Ободняковы повиновались.
Да не сочтут читатели незнание за лукавство, но никому наверняка неизвестно, что происходило в спальнях, пока Ободняковы ходили за бутылкой. То ли Ефим и Афанасий использовали заграничную методу обучения, то ли обладали они неким даром гипнозу и духовных внушений, а может быть использовали куда более практичные средства. Известно одно – когда Ободняковы вернулись из лавки, красный и слегка помятый Василий словно грампластинка отчётливо выдавал заветную фразу: «Эй, кто там внизу? Есть ли кто?» В глазах его читались страх, боль и даже удивление, словно бы он сам поражался тому, что, наконец, никак не дававшаяся фраза вдруг сама вылетала из его уст. В спальне были заметны перемены – караульные натащили стульев и свалили их в огромную кучу. Однако Ободняковым никакого дела до этого не было, их обуяла радость и они попеременно жали руки охранников. Взмокшие Ефим и Афанасий получили заветную бутылку.
– Вы наши спасители! Это невероятно! Как же вам удалось в конце концов?
– Мы своё дело знаем, – скромно отвечал Ефим.
– Разговаривать с людями умеем, – подтвердил Афанасий, – что ж вы думаете мы своей профессии не знаем?
– Нисколько не сомневаемся, – радостно ответил Крашеный.
– Ежели, он начнёт забывать или ещё чего выкинет – вы ему скажите, что соорудить башенку – плёвое дело.
– Башенку? Я не совсем понимаю, о чём вы, – признался Усатый.
– А вам и не надо понимать, – уверил Ефим, – просто напомните и всё. Он поймёт.
Ещё раз убедившись в том, что Васенька не забыл свою реплику и крепко держит её в голове, артисты покинули слегка вздрагивавшего и бросавшего трусливые взгляды на стулья начинающего лицедея.
Когда Ободняковы вышли из полицейского участка, уже вечерело. Вдохнув вечернего воздуха, артисты скрутили папиросы и со вкусом закурили. Завтра им предстояло дать первое выступление в длинной гастроли. Как оно сложится? Неизвестно, есть ли человек, у которого найдется ответ на этот вопрос. Впрочем, артисты особенно об этом не задумывались.

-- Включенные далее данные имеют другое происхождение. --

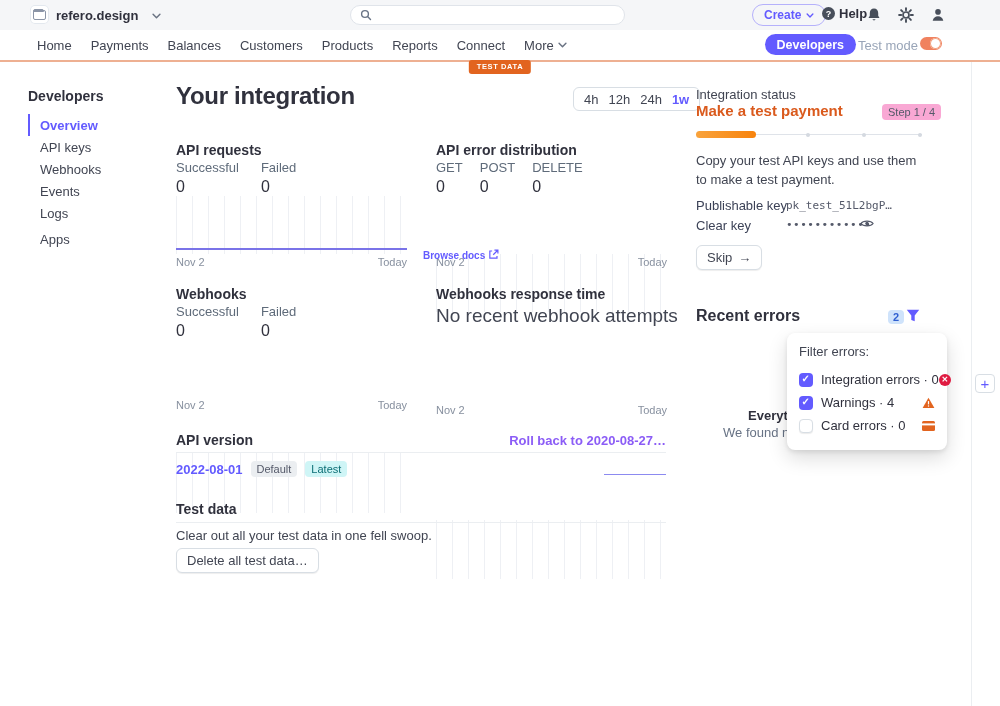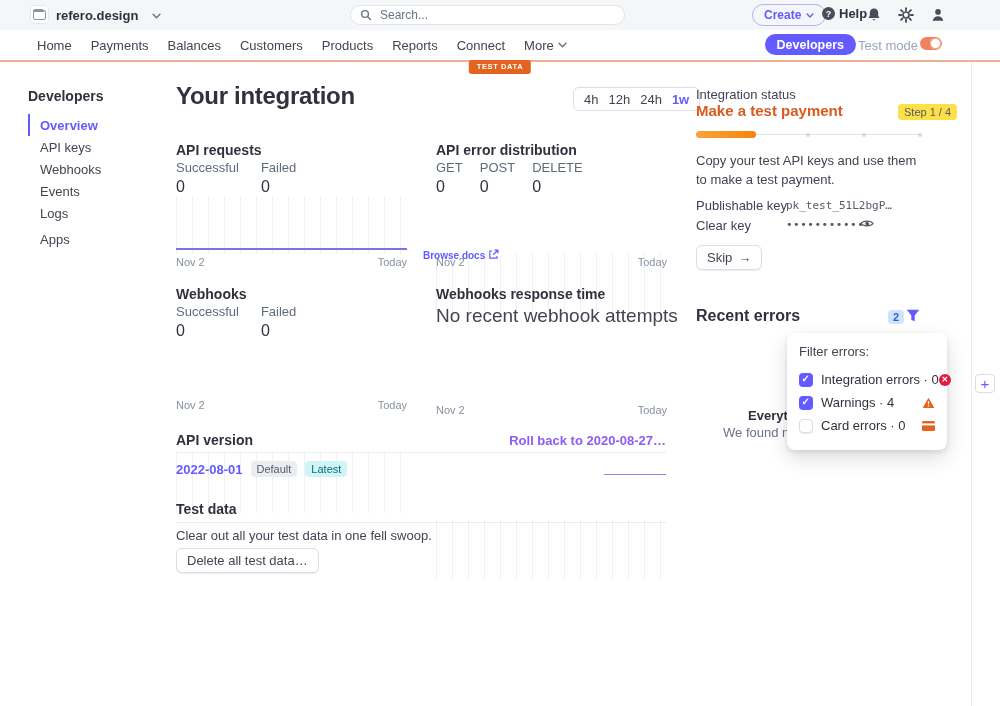--- a/index.html
+++ b/index.html
@@ -138,7 +138,6 @@
           <circle cx="5" cy="5" r="3.4" fill="none" stroke="#687385" stroke-width="1.4"></circle>
           <path d="M7.8 7.8l2.7 2.7" stroke="#687385" stroke-width="1.4" stroke-linecap="round"></path>
         </svg>
-      <input placeholder="Search..." style="">
     </div>
     <div class="abs create-btn">
       <span>Create</span>

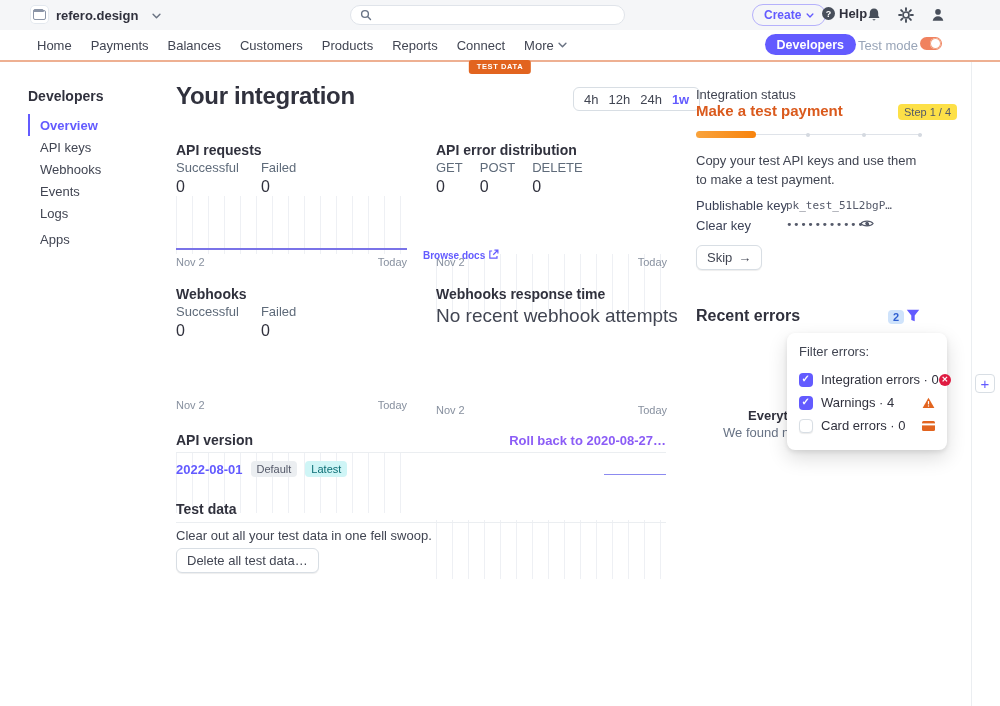--- a/index.html
+++ b/index.html
@@ -82,7 +82,7 @@
   
   .rp-label{left:696px;top:87px;font-size:13px;color:#414552;}
   .rp-steptitle{left:696px;top:102px;font-size:15px;font-weight:700;color:#da5a1d;}
-  .rp-stepbadge{left:882px;top:104px;background:#fde047;color:#545969;font-size:11px;padding:2px 6px;border-radius:4px;margin-left:16px;}
+  .rp-stepbadge{left:882px;top:104px;background:#f9a8d4;color:#545969;font-size:11px;padding:2px 6px;border-radius:4px;}
   .progress{left:696px;top:131px;width:226px;height:7px;}
   .progress .track{position:absolute;left:0;right:0;top:3px;height:1px;background:#dfe3e9;}
   .progress .dot{position:absolute;top:1.5px;width:4px;height:4px;border-radius:50%;background:#d4d9e0;}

– Иноверец! – вдруг заорал Крашеный.
Усатый вздрогнул и выронил из рук папироску.
– Где? – испуганно заозирался он по сторонам.
– В полицейском ребусе, – радостно сообщил Крашеный. – Я его разоблачил!
X
И вот, настал день спектакля… Ох уж этот спектакль! Даже сейчас, спустя немалое время, минувшее с момента представления, можем ручаться: спроси у его свидетелей о самом примечательном событии в истории города за последние надцать лет – девять из десяти чумщинцев, включая старожилов, без раздумий назовут день окончания ободняковской «гастроли».